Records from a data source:
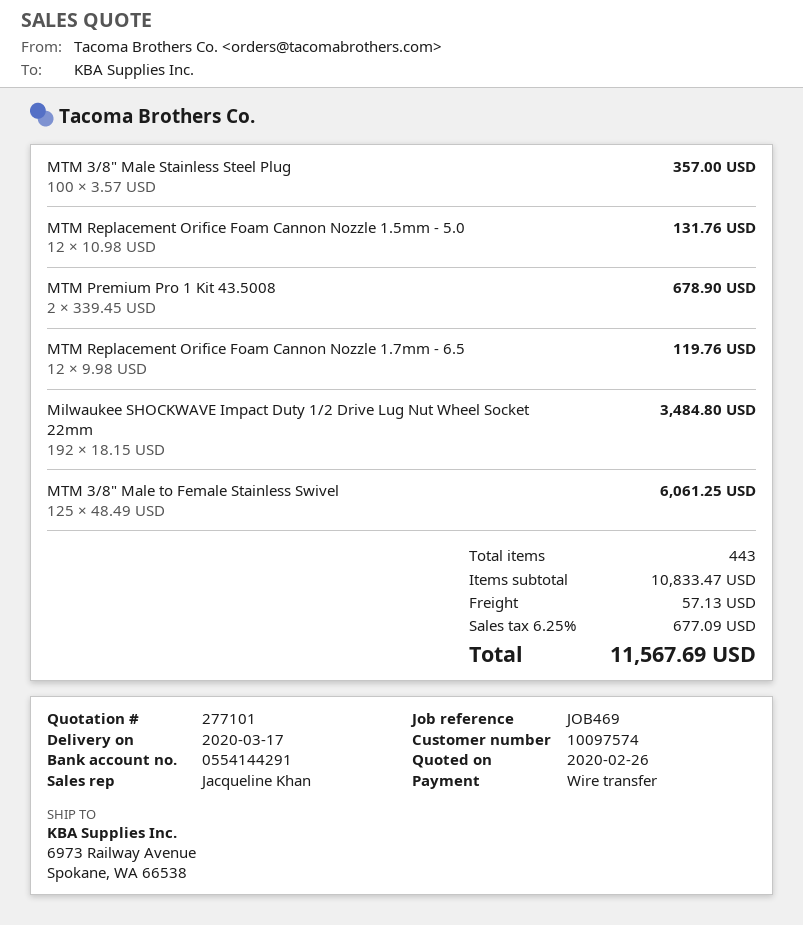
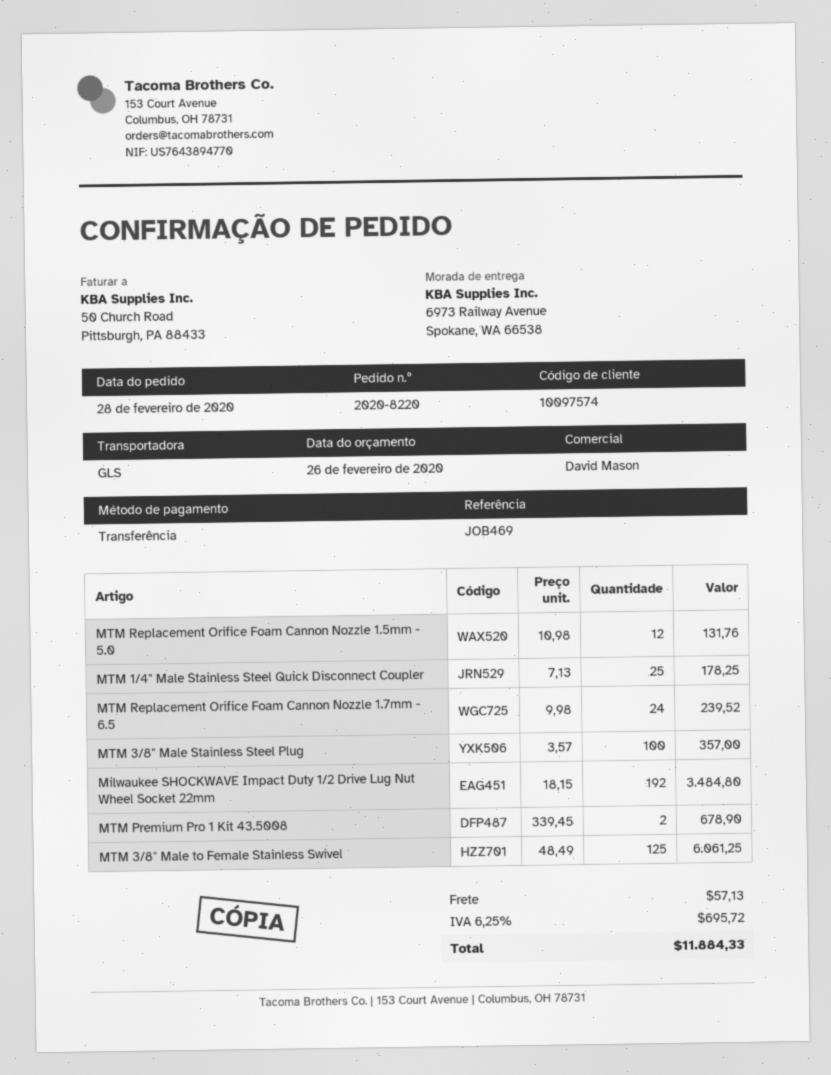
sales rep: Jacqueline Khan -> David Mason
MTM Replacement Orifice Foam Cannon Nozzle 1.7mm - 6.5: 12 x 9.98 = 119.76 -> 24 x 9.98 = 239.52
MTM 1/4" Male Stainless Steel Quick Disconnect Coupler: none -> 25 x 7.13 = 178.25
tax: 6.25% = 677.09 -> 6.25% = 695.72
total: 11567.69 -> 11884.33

---

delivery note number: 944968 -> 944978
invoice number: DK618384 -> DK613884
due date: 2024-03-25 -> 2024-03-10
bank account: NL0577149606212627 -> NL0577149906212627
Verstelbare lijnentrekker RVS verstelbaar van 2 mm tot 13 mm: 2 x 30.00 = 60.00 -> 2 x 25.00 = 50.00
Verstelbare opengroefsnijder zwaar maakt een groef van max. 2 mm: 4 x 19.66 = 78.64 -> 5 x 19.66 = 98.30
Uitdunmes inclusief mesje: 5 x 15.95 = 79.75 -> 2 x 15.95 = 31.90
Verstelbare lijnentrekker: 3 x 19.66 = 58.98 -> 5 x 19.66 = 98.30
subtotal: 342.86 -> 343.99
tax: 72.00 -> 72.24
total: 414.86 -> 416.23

---

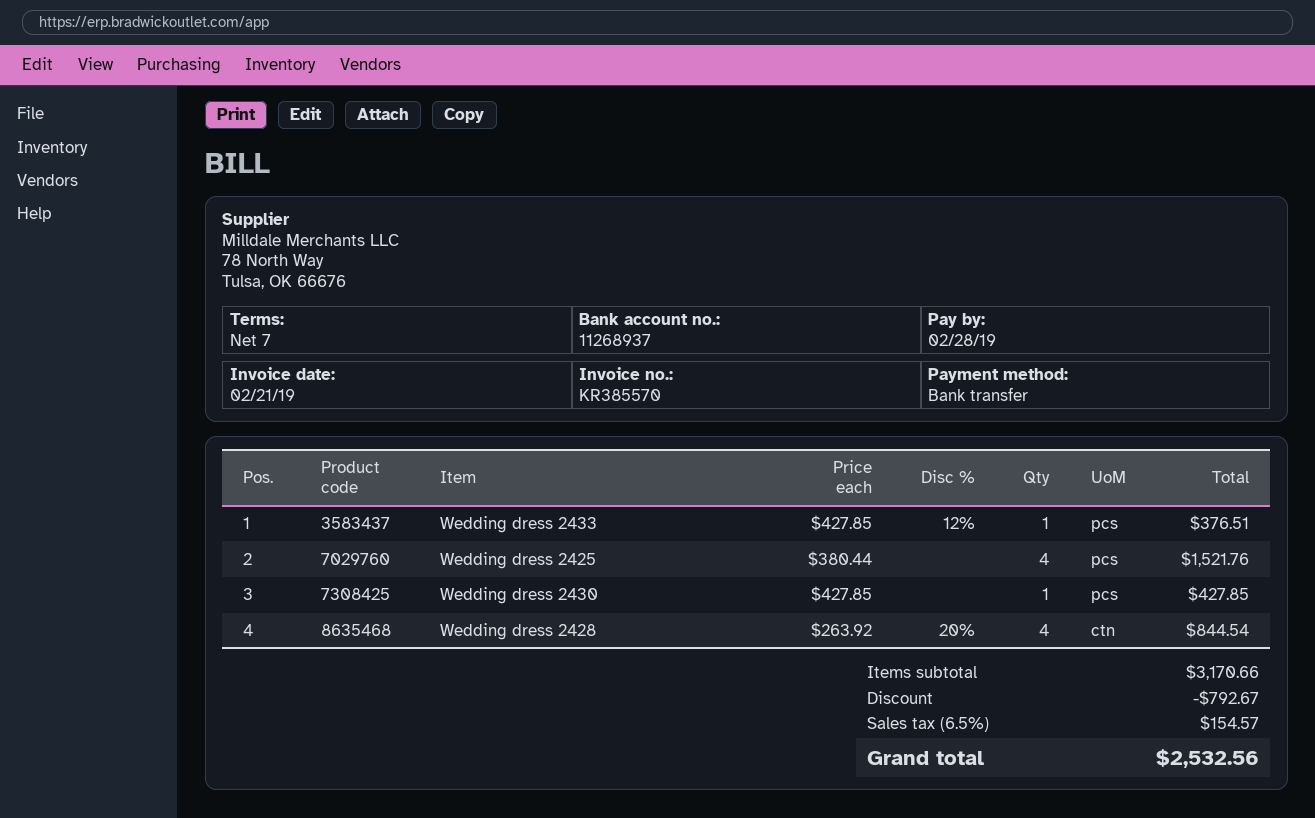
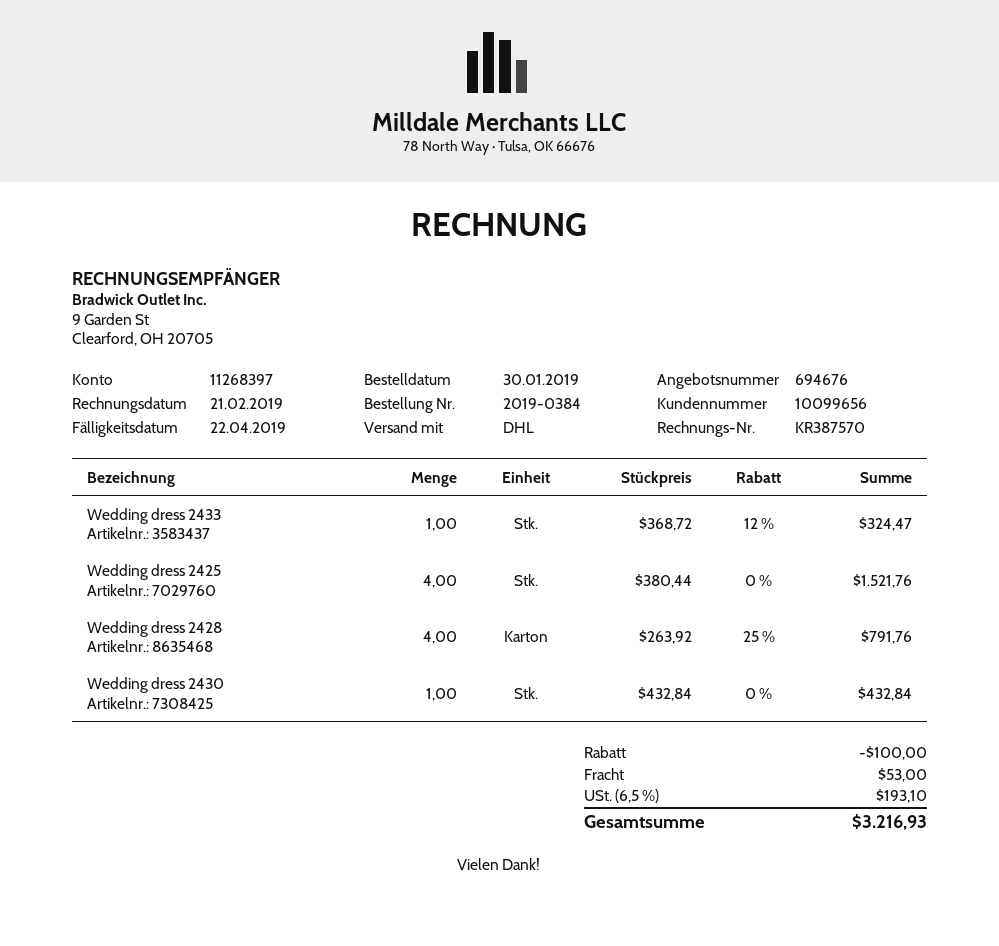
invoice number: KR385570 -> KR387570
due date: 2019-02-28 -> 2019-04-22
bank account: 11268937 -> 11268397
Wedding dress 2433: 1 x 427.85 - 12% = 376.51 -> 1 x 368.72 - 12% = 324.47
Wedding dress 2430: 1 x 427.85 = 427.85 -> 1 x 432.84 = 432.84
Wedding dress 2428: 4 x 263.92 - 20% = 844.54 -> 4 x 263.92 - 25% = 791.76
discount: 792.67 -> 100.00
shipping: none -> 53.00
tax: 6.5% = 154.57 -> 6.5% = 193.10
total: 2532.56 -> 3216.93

* **Work instructions**: Write out exactly the lines that fall from the line with "sales rep: Jacqueline Khan -> David Mason" to the line with "total: 11567.69 -> 11884.33" in the records above, keeping both ends.

* **Exercise response**:
sales rep: Jacqueline Khan -> David Mason
MTM Replacement Orifice Foam Cannon Nozzle 1.7mm - 6.5: 12 x 9.98 = 119.76 -> 24 x 9.98 = 239.52
MTM 1/4" Male Stainless Steel Quick Disconnect Coupler: none -> 25 x 7.13 = 178.25
tax: 6.25% = 677.09 -> 6.25% = 695.72
total: 11567.69 -> 11884.33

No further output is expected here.